Belfast riots show how 'toxins of the past have not abated'

Belfast riots show how 'toxins of the past have not abated'

THE ongoing riots in Northern Ireland show  "how the toxins of the divisive past have not entirely abated," President Michael D. Higgins has told members of Britain's Irish community.

Speaking at the Haringey Irish Centre this morning, Ireland's President roundly condemned the violent rioting of loyalists which he said was "simply unacceptable".

He added that “much more work remains to be done" to eliminate "all forms of sectarianism" which he said should be "outrightly and unconditionally condemned".

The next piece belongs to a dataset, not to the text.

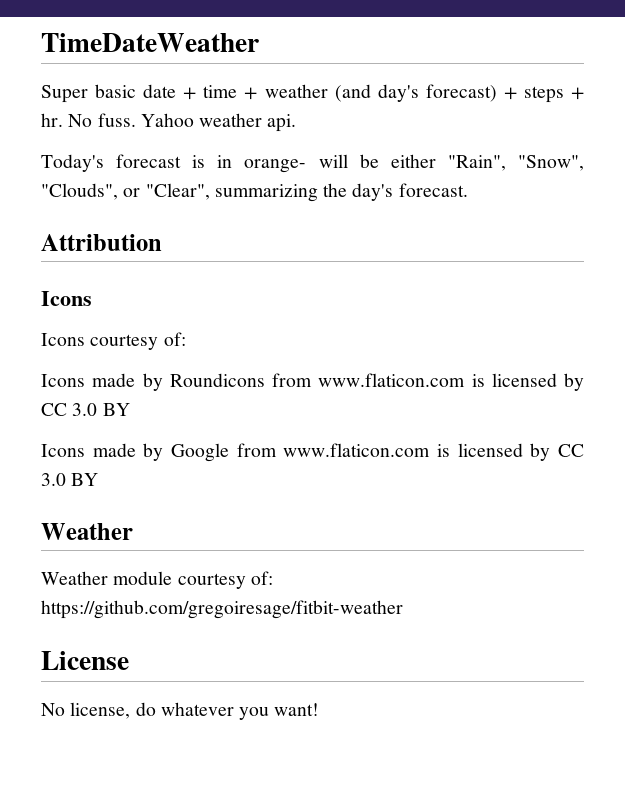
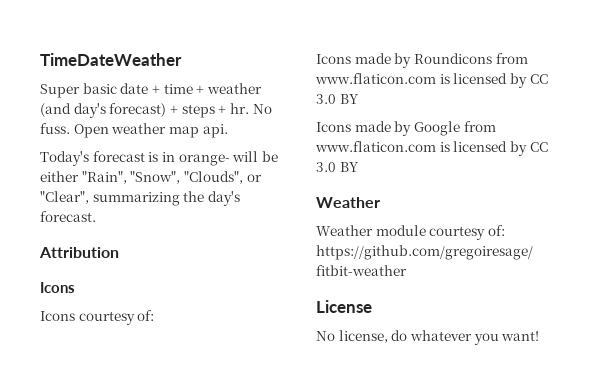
[140,113,263,127] Yahoo weather -> [73,123,199,138] Open weather map

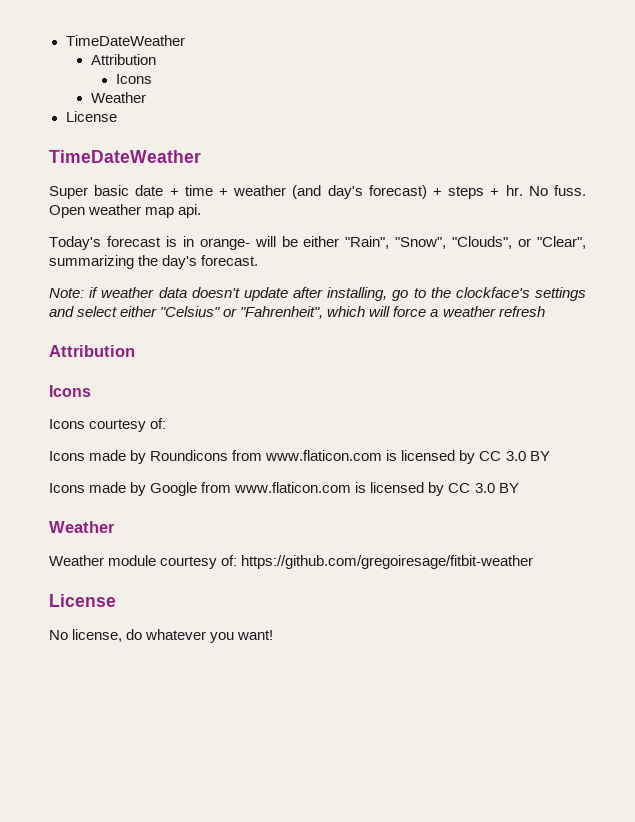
[40,53,182,66] TimeDateWeather -> [65,35,185,46] [90,54,156,65] [115,74,152,84] [90,92,146,103] [65,111,117,122] [49,150,201,163] TimeDateWeather // Attribution // Icons // Weather // License // TimeDateWeather
(96, 216) none -> [49,287,587,301] [49,306,545,319] // Note: if weather data doesn't update after installing, go to the clockface's settings and select either "Celsius" or "Fahrenheit", which will force a weather refresh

Elaborating on his comments to journalists later, President Higgins said: "I think what people could see on their screens is simply unacceptable."

The President added that "those who have influence in Northern Ireland must accept their responsibilities to forthrightly say what is simply not acceptable and call for leadership from those who believe in peace.

"Peace is much more than signatures on a piece of paper. It is about inter-community relations," he added.

Commenting on the pipe bombs, blast bombs and petrol bombs that injured more than 70 to police officers, President Higgins added: "How can anyone justify so many policemen being injured in behaviour that would not be accepted at any time in any part of the world?"

Referring to leaders of the orange orders who called for the protests that led to the riots, the President said: "There are clearly questions to be answered. And the Government, no doubt, and the inter-governmental relationships will talk about that."